Studio Painting – Oil on Canvas Panel
This beach painting, in oil on canvas panel, is small, filled with vivid blues and sparkles with light.
This landscape art was inspired by a wonderful day at the seaside. It was the end of a lovely week spent exploring the South Hams coast, Devon, UK.
I was there making outdoor art to use as reference material for studio paintings and prints. A busman's holiday you could say.
I'd never been to Devon before, and had read that Blackpool Sands was a shingle beach, despite being called ‘sands’. My curiosity was peaked, and it went on my list of Devon sights to check‑out.
Blackpool Sands looks out over Start Bay on the road from Dartmouth to Torcross and Slapton Ley. I'd visited all these locations and was overwhelmed with inspiration for paintings and prints by the time I stopped at this bay.
I couldn't remember having been on a beach made entirely of pebbles of all sizes, and was not sure it would be ‘up-to-much’. This was why I'd left it until near the end of my visit. How wrong can someone be!
Happiness really is a shingle shore
Blackpool Sands did not disappoint at all. On a glorious sunny day in April, I discovered the delights of this bay on the Devon coast, just below the beautiful town of Dartmouth.
Hardly anyone else was there, and the day was intensely clear and bright. The Spring sunshine was dazzling and warm, the blue sky was vivid, and the sparkle on the gently lapping sea danced.
After exploring the shore, sketching ideas for beach paintings, I picked a spot and sat to review my notes in my sketchbook.

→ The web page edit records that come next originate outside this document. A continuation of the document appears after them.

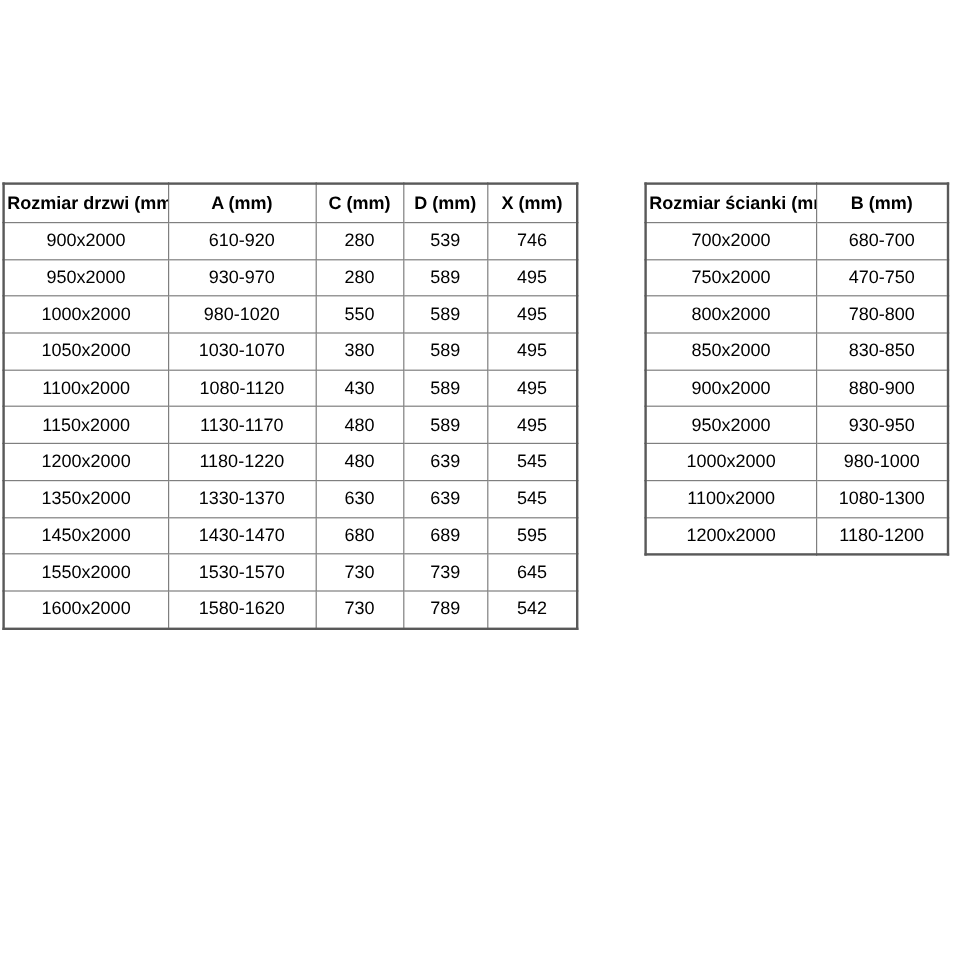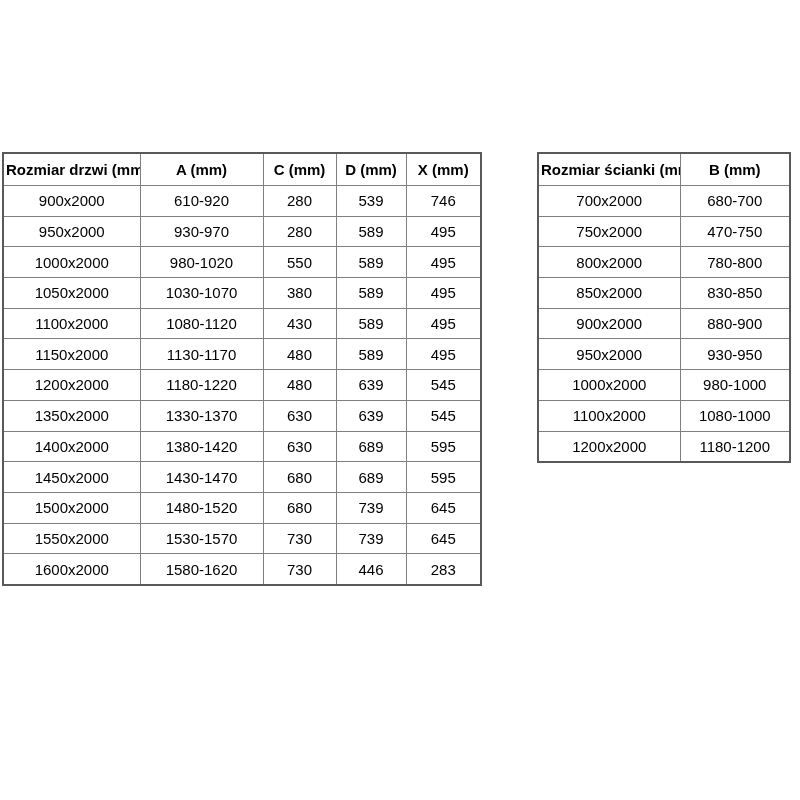--- a/index.html
+++ b/index.html
@@ -201,7 +201,7 @@
         </tr>
         <tr>
           <td>1100x2000</td>
-          <td>1080-1000</td>
+          <td>1080-1300</td>
         </tr>
         <tr>
           <td>1200x2000</td>

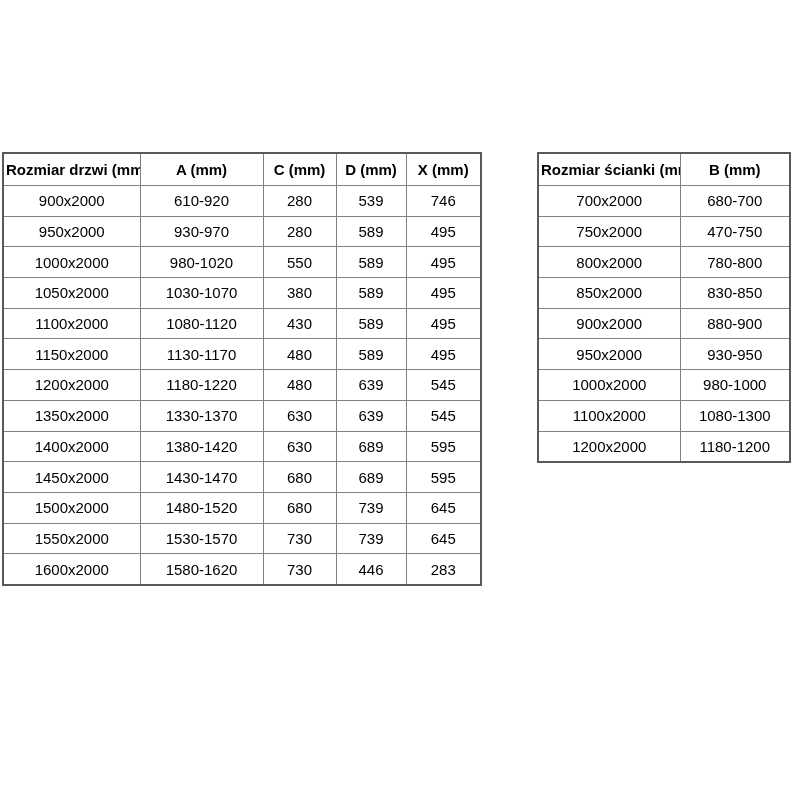--- a/index.html
+++ b/index.html
@@ -122,13 +122,6 @@
           <td>545</td>
         </tr>
         <tr>
-          <td>1400x2000</td>
-          <td>1380-1420</td>
-          <td>630</td>
-          <td>689</td>
-          <td>595</td>
-        </tr>
-        <tr>
           <td>1450x2000</td>
           <td>1430-1470</td>
           <td>680</td>

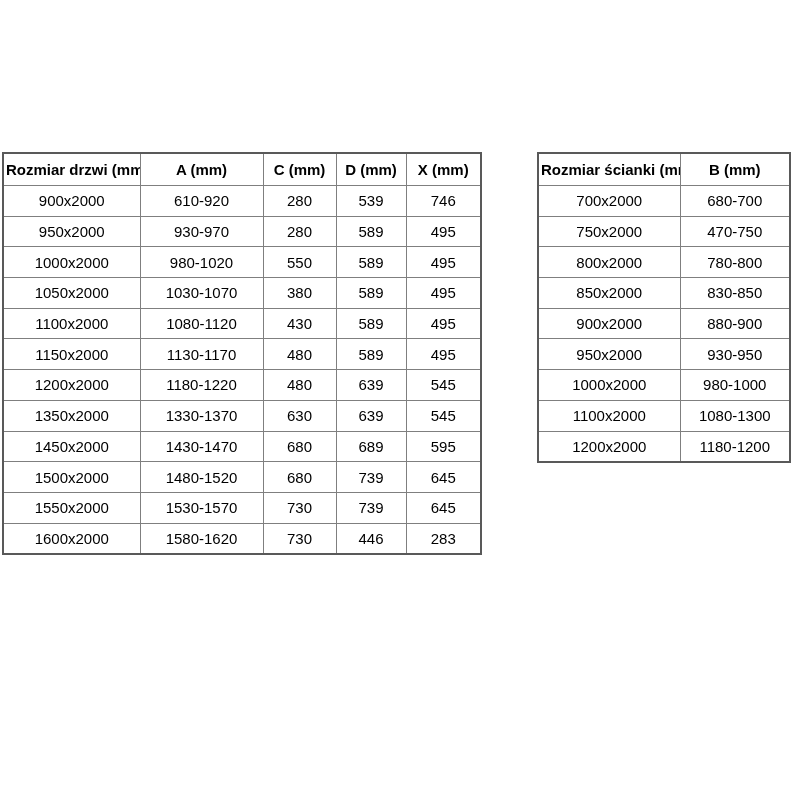--- a/index.html
+++ b/index.html
@@ -129,13 +129,6 @@
           <td>595</td>
         </tr>
         <tr>
-          <td>1500x2000</td>
-          <td>1480-1520</td>
-          <td>680</td>
-          <td>739</td>
-          <td>645</td>
-        </tr>
-        <tr>
           <td>1550x2000</td>
           <td>1530-1570</td>
           <td>730</td>

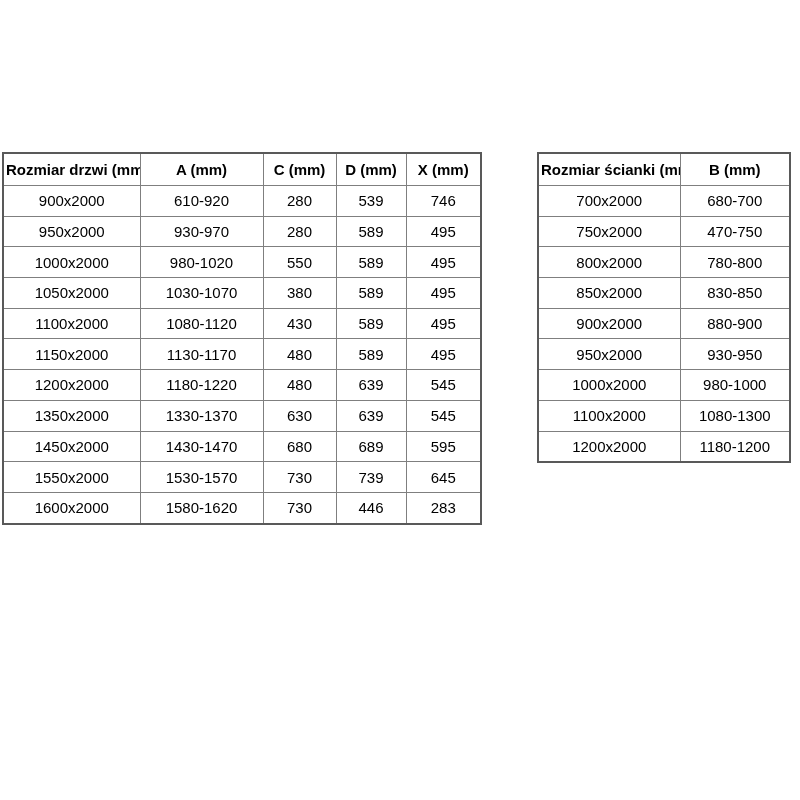--- a/index.html
+++ b/index.html
@@ -139,7 +139,7 @@
           <td>1600x2000</td>
           <td>1580-1620</td>
           <td>730</td>
-          <td>446</td>
+          <td>789</td>
           <td>283</td>
         </tr>
       </tbody>

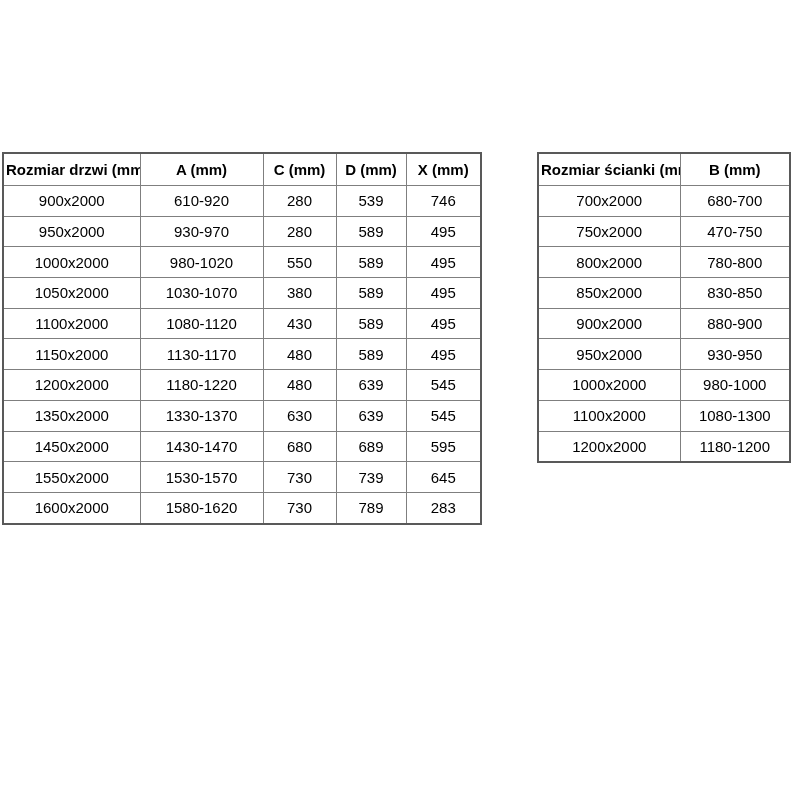--- a/index.html
+++ b/index.html
@@ -140,7 +140,7 @@
           <td>1580-1620</td>
           <td>730</td>
           <td>789</td>
-          <td>283</td>
+          <td>542</td>
         </tr>
       </tbody>
     </table>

I paused and gazed out to the ocean. The sound of the sea softly shuffling the shingle, the intensity of the blue, and the perfect arrangement of little clouds in the bay stunned me into a moment of reverie.
This wonderful big, blue planet, in all its sublime beauty, lay before me. A priceless 'good‑to‑be‑alive' moment, as you'll know if you've been ‘there’ too.
Back in my studio, I chose to use a small canvas board for this artwork. I intended to make a bigger painting ultimately, but felt I needed to try the idea out first.
The finished painting above is so strong, with so much merit, that I'm reluctant to try to better it with a bigger painting now. When I can't see how I'd improve on a piece, I've discovered I'm often unhappy with any further work I make. So it stands as is, a small painting filled with a big beautiful world.